[Version comparison data]
--------------------------------
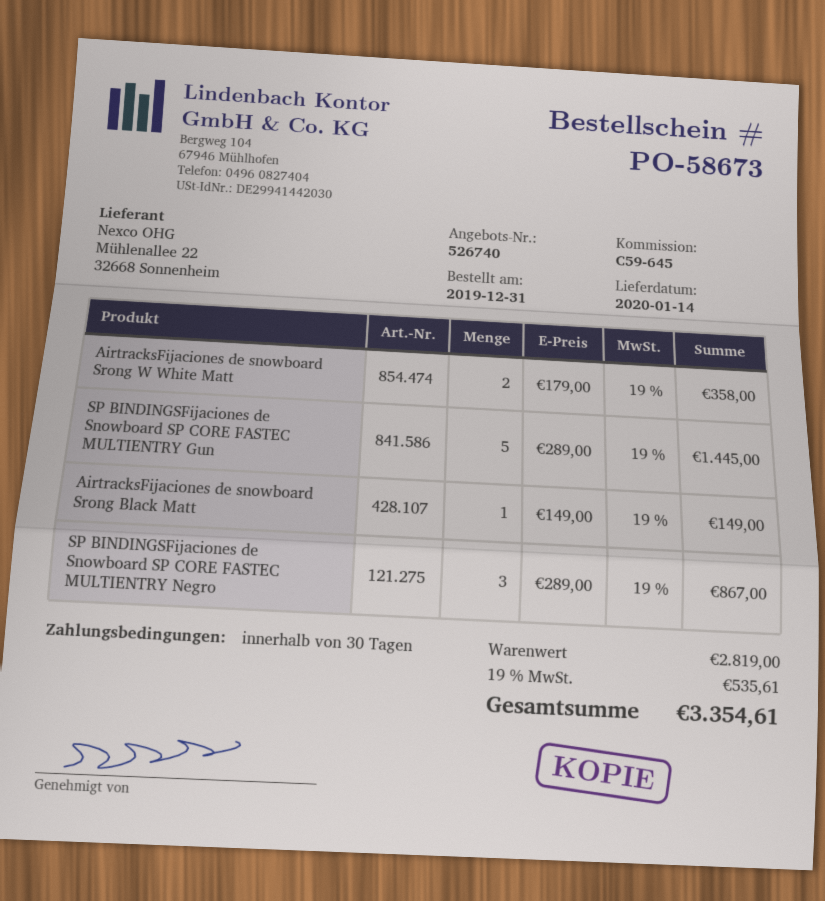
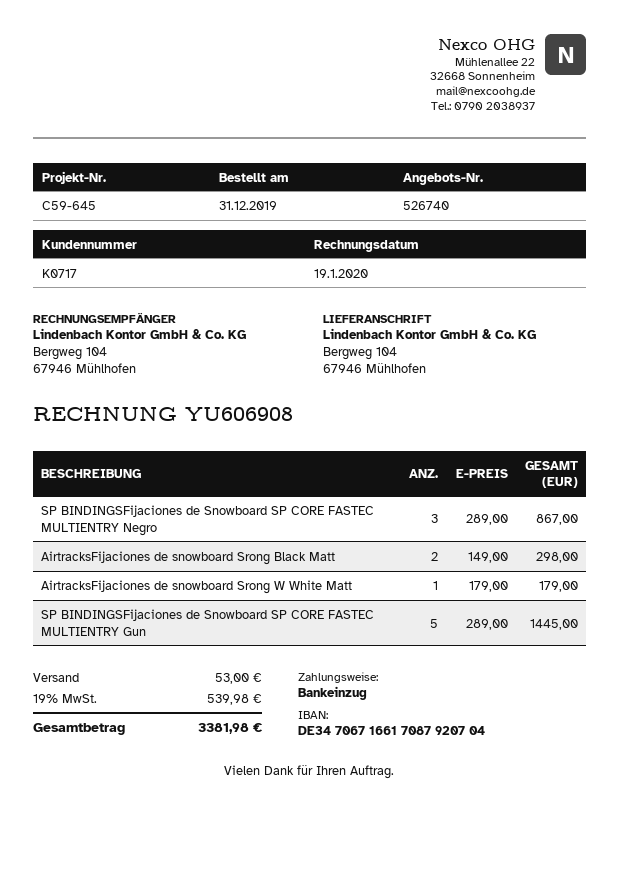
AirtracksFijaciones de snowboard Srong W White Matt: 2 x 179.00 = 358.00 -> 1 x 179.00 = 179.00
AirtracksFijaciones de snowboard Srong Black Matt: 1 x 149.00 = 149.00 -> 2 x 149.00 = 298.00
shipping: none -> 53.00
tax: 19% = 535.61 -> 19% = 539.98
total: 3354.61 -> 3381.98

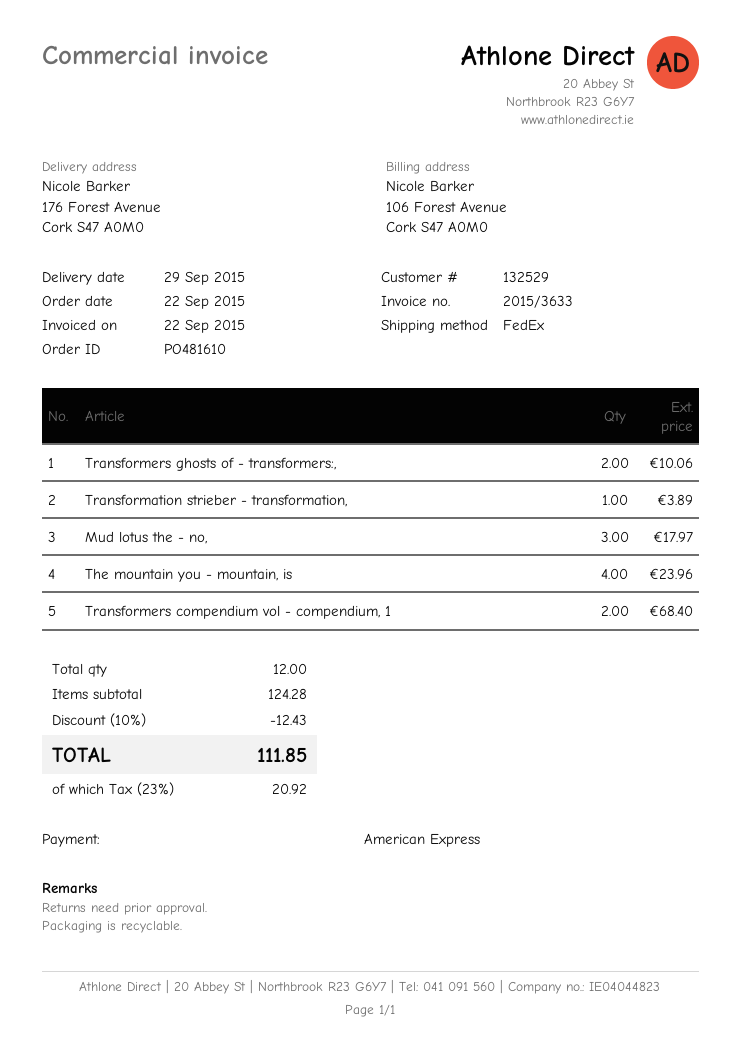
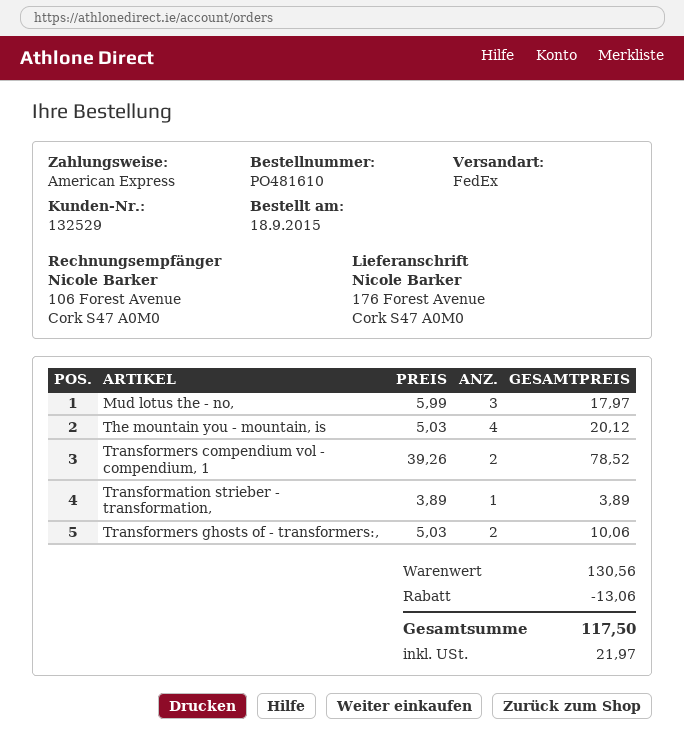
order date: 2015-09-22 -> 2015-09-18
The mountain you - mountain, is: 4 for 23.96 -> 4 for 20.12
Transformers compendium vol - compendium, 1: 2 for 68.40 -> 2 for 78.52
subtotal: 124.28 -> 130.56
discount: 12.43 -> 13.06
tax: 20.92 -> 21.97
total: 111.85 -> 117.50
--------------------------------
*Task instructions*.
Extract every line above containing the word "Srong".

*Response to this task*.
AirtracksFijaciones de snowboard Srong W White Matt: 2 x 179.00 = 358.00 -> 1 x 179.00 = 179.00
AirtracksFijaciones de snowboard Srong Black Matt: 1 x 149.00 = 149.00 -> 2 x 149.00 = 298.00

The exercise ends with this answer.